Menghangatnya Lautan Dapat Memicu Badai

Ilustrasi lautan. FOTO: DARILAUT.ID

Darilaut – Deputi Bidang Klimatologi Badan Meteorologi, Klimatologi, dan Geofsika (BMKG) Herizal mengatakan, menghangatnya lautan dapat memicu badai lebih mudah untuk tumbuh atau dapat menjadi sumber kekuatan badai sehingga lebih destruktif.

Terus menghangatnya suhu udara permukaan dan suhu permukaan laut secara global, serta kontras antar keduanya dapat memicu perubahan dinamika cuaca dan iklim di suatu wilayah, dan dapat meningkatkan frekuensi dan intensitas kejadian cuaca ekstrem ataupun badai tropis.

“Pemanasan Lautan dan kaitanya dengan peningkatan kekuatan badai tropis di semua wilayah Samudera ini sudah dikaji oleh banyak artikel,” kata Herizal, dalam siaran pers Rabu (22/4).

Kajian tersebut, antara lain dilakukan Balaguru, et al yang terbit di Jurnal Nature Communication (2016), yang menyatakan pemanasan global telah memicu intensifikasi pembentukan super-taifun.

Hal ini, menurut Herizal, sesuai dengan hasil kajian oleh peneliti BMKG dengan menggunakan data Joint Typhoon Warning Center (JTWC) terhadap kejadian Siklon Tropis di Samudera Hindia bagian Selatan, pada periode 1961 – 2016. Dalam kajian ini terindikasi adanya tren yang signifikan secara statistik untuk peningkatan frekuensi badai tropis dengan kategori berbahaya.

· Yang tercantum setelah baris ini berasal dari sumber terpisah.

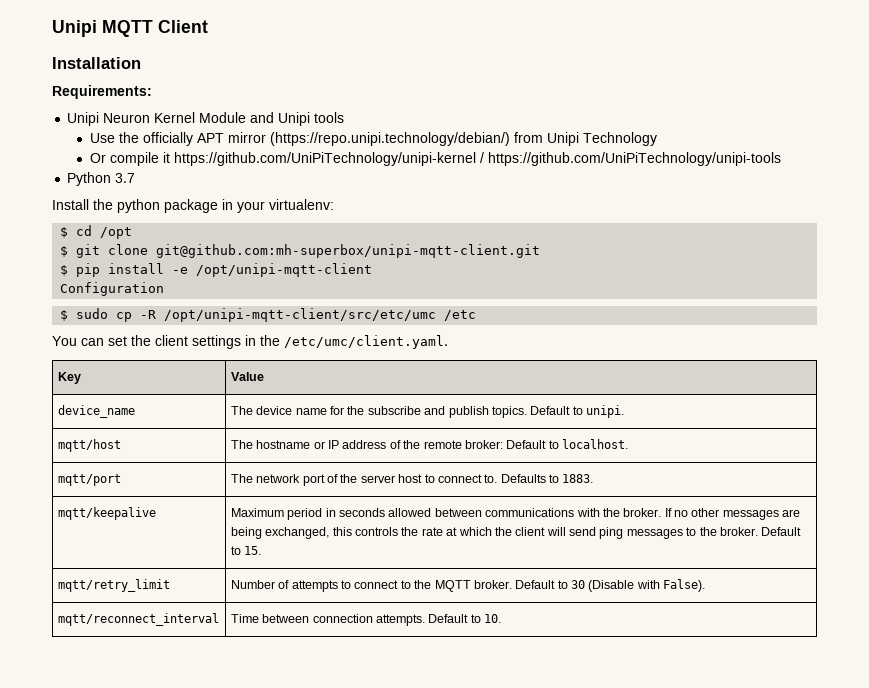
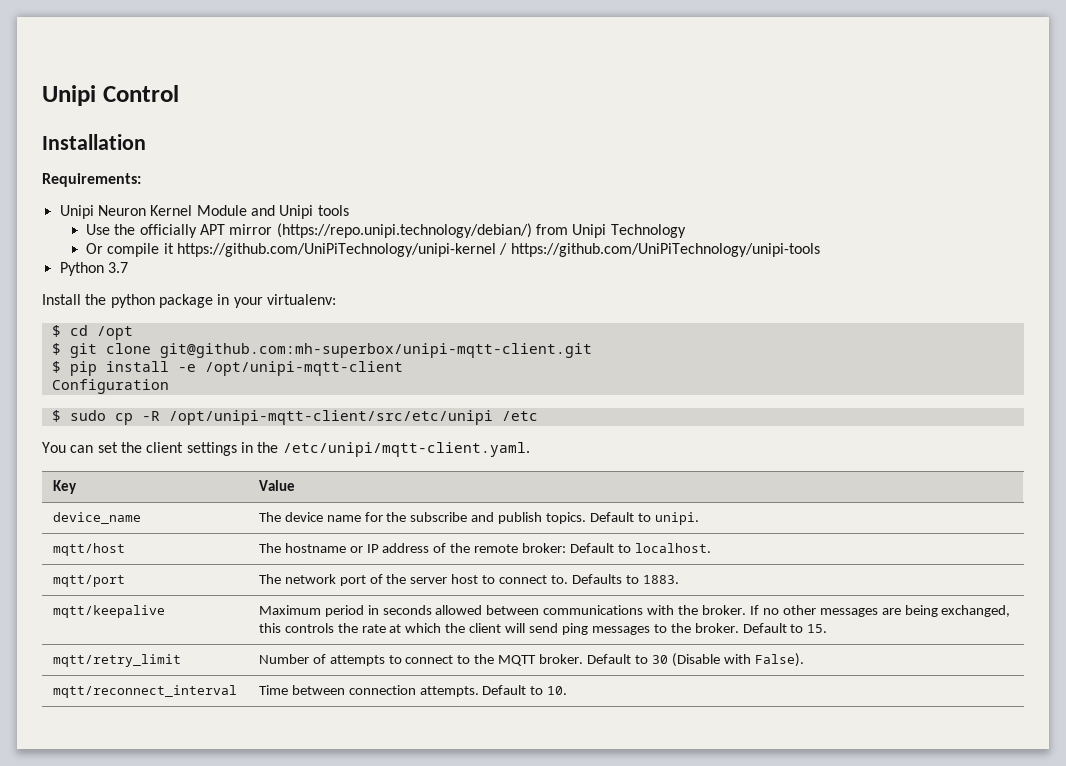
[52,20,208,37] Unipi MQTT Client -> [42,85,179,106] Unipi Control
[164,308,437,322] /opt/unipi-mqtt-client/src/etc/umc -> [168,410,493,425] /opt/unipi-mqtt-client/src/etc/unipi
[284,335,448,349] /etc/umc/client.yaml. -> [282,442,530,457] /etc/unipi/mqtt-client.yaml.

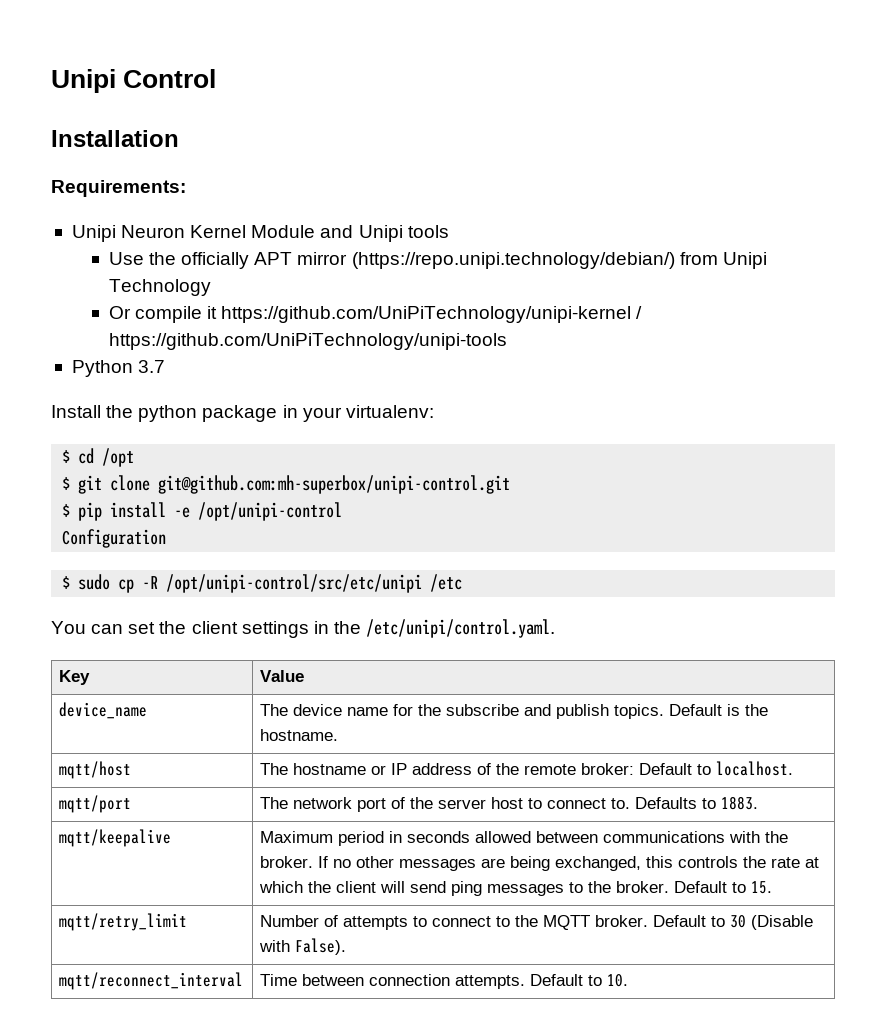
[159,343,592,358] git@github.com:mh-superbox/unipi-mqtt-client.git -> [158,475,511,494] git@github.com:mh-superbox/unipi-control.git
[204,361,403,376] /opt/unipi-mqtt-client -> [198,502,343,521] /opt/unipi-control
[168,410,493,425] /opt/unipi-mqtt-client/src/etc/unipi -> [166,574,423,593] /opt/unipi-control/src/etc/unipi
[282,442,530,457] /etc/unipi/mqtt-client.yaml. -> [366,619,556,638] /etc/unipi/control.yaml.
[637,512,699,525] to unipi. -> [727,704,769,716] [260,729,339,741] is the hostname.

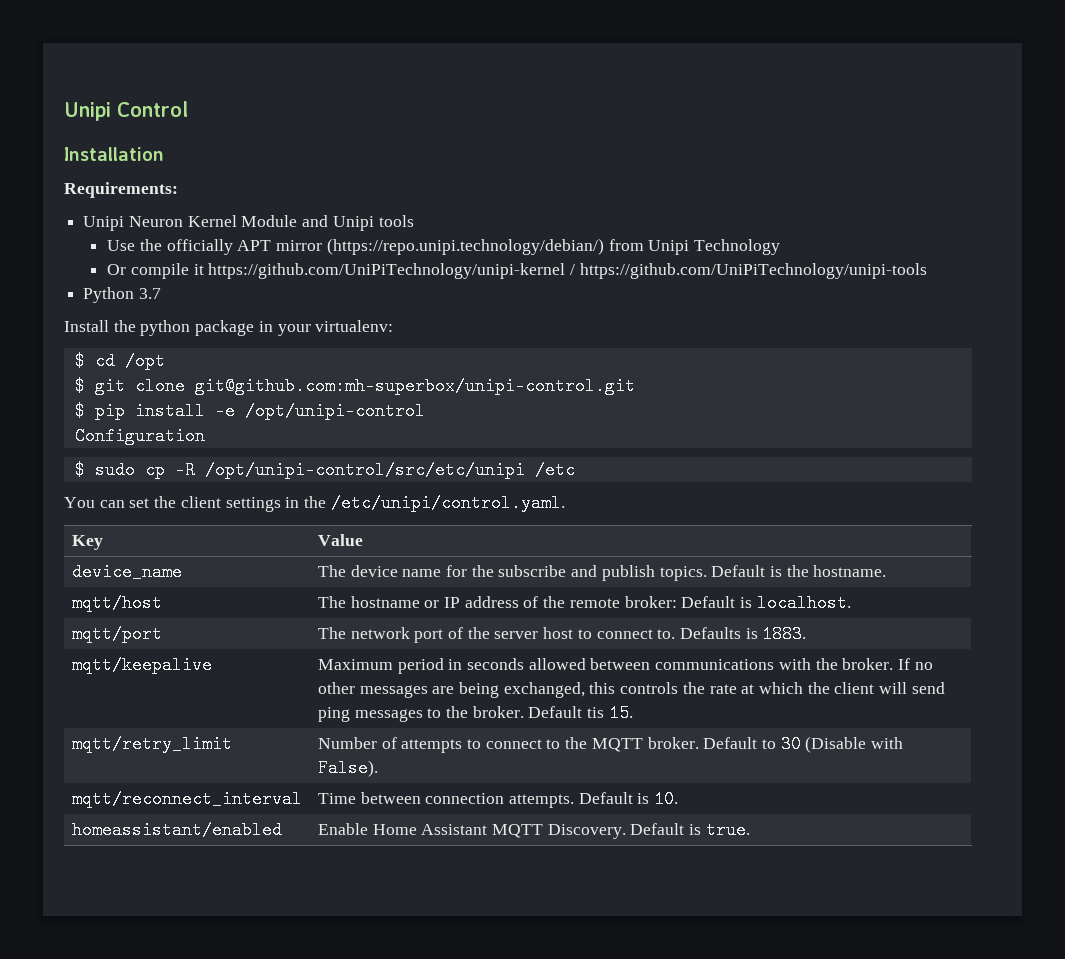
[697,764,712,775] to -> [740,597,753,608] is
[702,798,717,809] to -> [745,628,758,639] is
[732,882,747,893] to -> [587,707,605,718] tis
[588,975,603,986] to -> [637,793,650,804] is
(629, 980) none -> [71,821,282,839] [317,821,750,839] // homeassistant/enabled | Enable Home Assistant MQTT Discovery. Default is true.

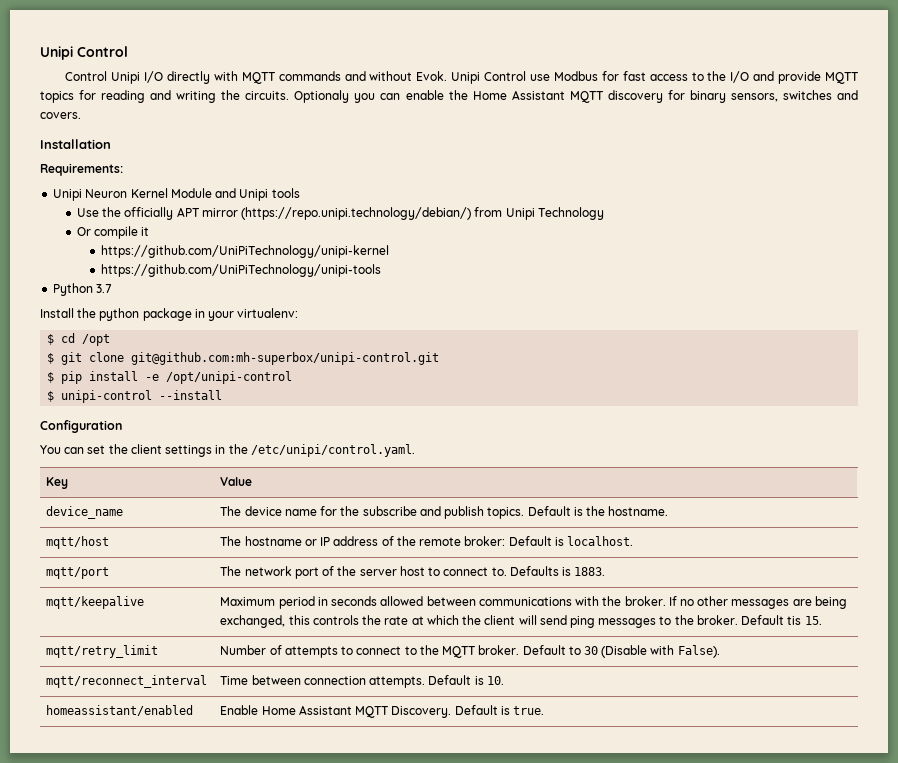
[64,101,188,121] Unipi Control -> [40,46,128,60] [65,71,859,84] [40,90,858,103] [40,112,81,119] Unipi Control // Control Unipi I/O directly with MQTT commands and without Evok. Unipi Control use Modbus for fast access to the I/O and provide MQTT topics for reading and writing the circuits. Optionaly you can enable the Home Assistant MQTT discovery for binary sensors, switches and covers.
(204, 269) none -> (150, 231) //
[570,264,576,275] / -> (389, 251) //
[74,427,205,445] [74,461,575,479] Configuration // $ sudo cp -R /opt/unipi-control/src/etc/unipi /etc -> [47,390,223,403] [40,420,122,433] $ unipi-control --install // Configuration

Tren pemanasan suhu udara permukaan juga diikuti oleh tren pemanasan di lautan. Secara umum, suhu permukaan laut 5 tahun terhangat secara global terpantau terjadi dalam periode 6 tahun terakhir.

Penelitian oleh Cheng et al yang terbit di Jurnal Advances in Atmospheric Sciences pada Januari 2020, menemukan kenaikan suhu rata-rata permukaan laut global pada tahun 2019 adalah 0,075°C di atas rata-rata klimatologis 1981-2019.

Hal serupa juga diindikasikan oleh suhu permukaan laut di perairan Indonesia. Pengkajian oleh Siswanto dkk dari BMKG yang terbit di International Journal of Climatology (2016) menemukan suhu permukaan laut di Laut Jawa dan Samudera Hindia barat Sumatera juga terus menghangat dengan kenaikan sekitar 0,5°C sejak tahun 1970-an, sedikit lebih rendah daripada tren rata-rata global.

Suhu permukaan laut di perairan Indonesia secara umum agak mendingin pada tahun 2019 lalu disebabkan pengaruh fenomena Dipole Mode Positif Samudera Hindia yang kuat dan El Nino kategori lemah.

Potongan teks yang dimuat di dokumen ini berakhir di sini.